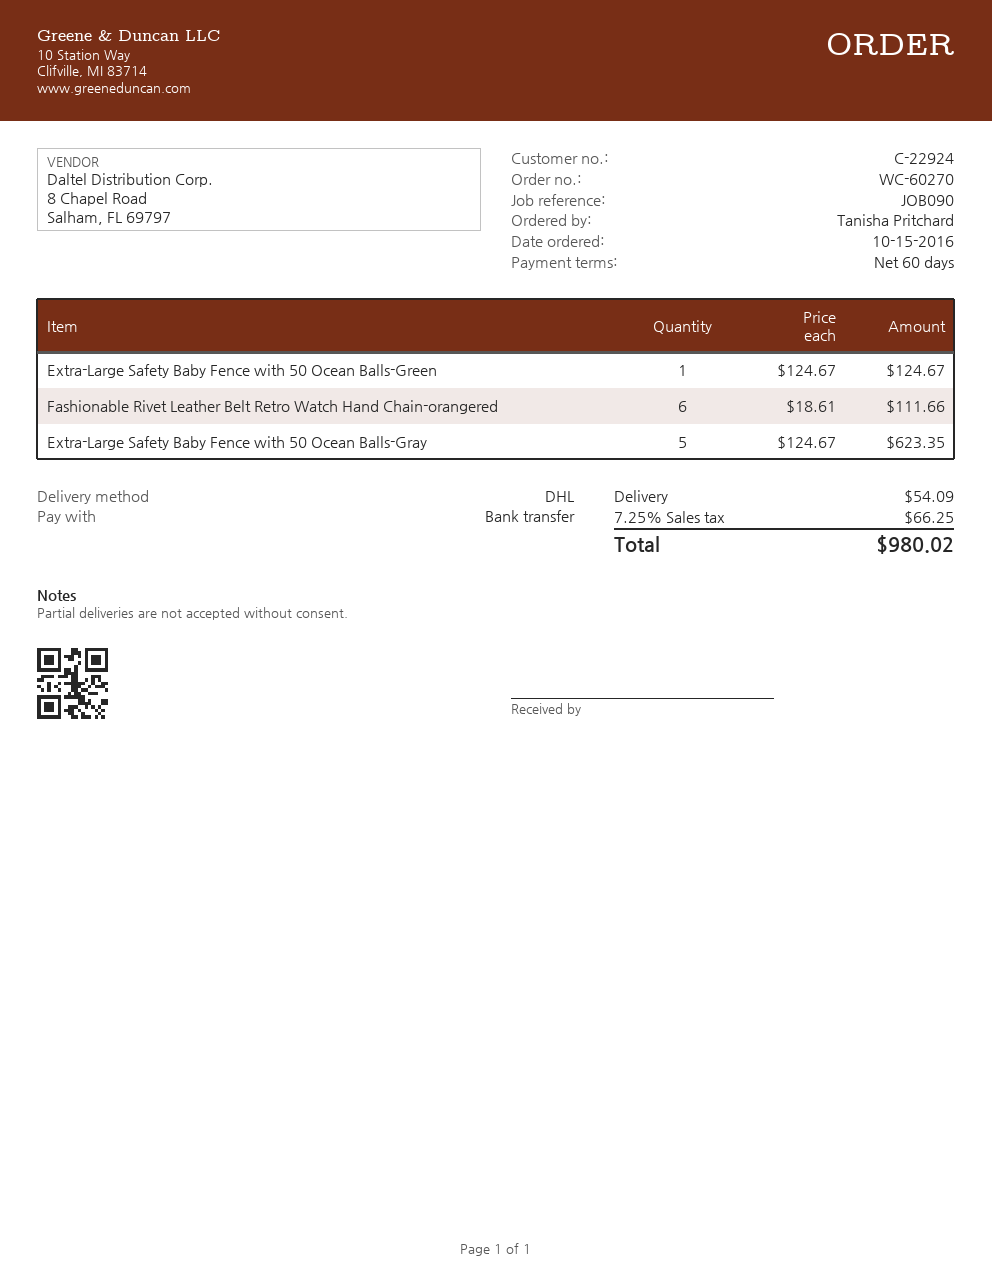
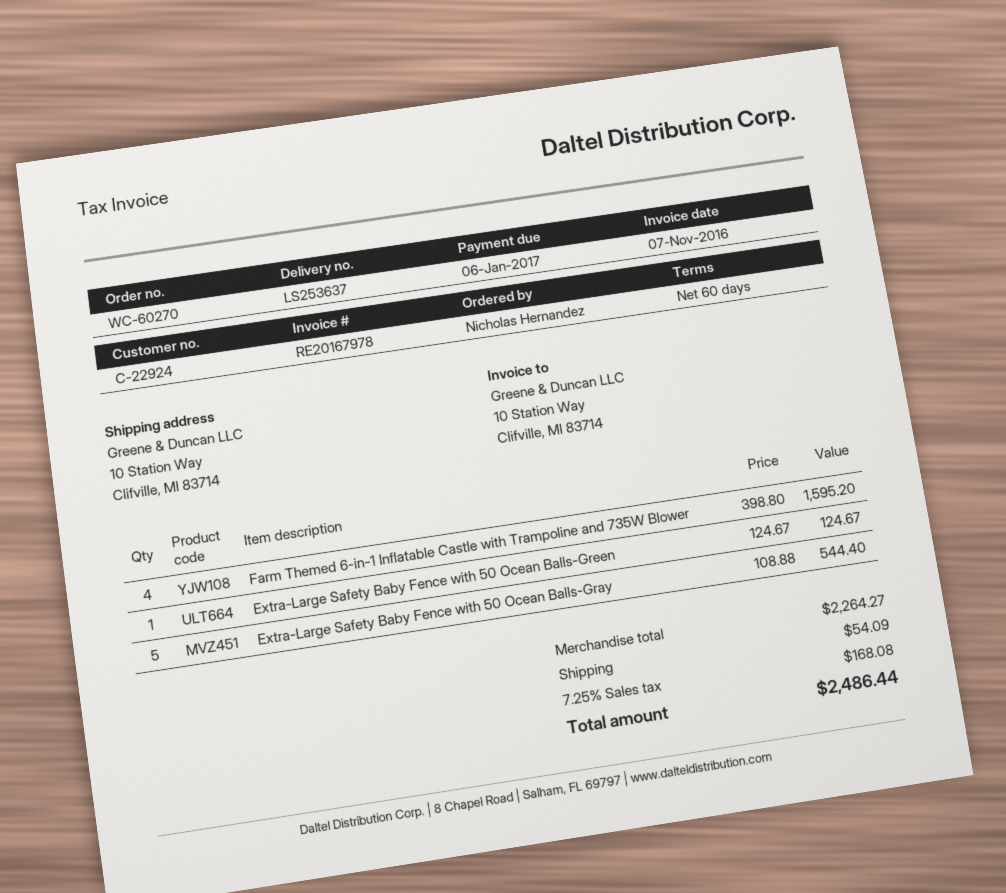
ordered by: Tanisha Pritchard -> Nicholas Hernandez
Fashionable Rivet Leather Belt Retro Watch Hand Chain-orangered: 6 x 18.61 = 111.66 -> none
Extra-Large Safety Baby Fence with 50 Ocean Balls-Gray: 5 x 124.67 = 623.35 -> 5 x 108.88 = 544.40
Farm Themed 6-in-1 Inflatable Castle with Trampoline and 735W Blower: none -> 4 x 398.80 = 1595.20
tax: 7.25% = 66.25 -> 7.25% = 168.08
total: 980.02 -> 2486.44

### [Your objective]
The required output is the exact run of lines from the one with "Farm Themed 6-in-1" through the final line of the entries.

### [Response]
Farm Themed 6-in-1 Inflatable Castle with Trampoline and 735W Blower: none -> 4 x 398.80 = 1595.20
tax: 7.25% = 66.25 -> 7.25% = 168.08
total: 980.02 -> 2486.44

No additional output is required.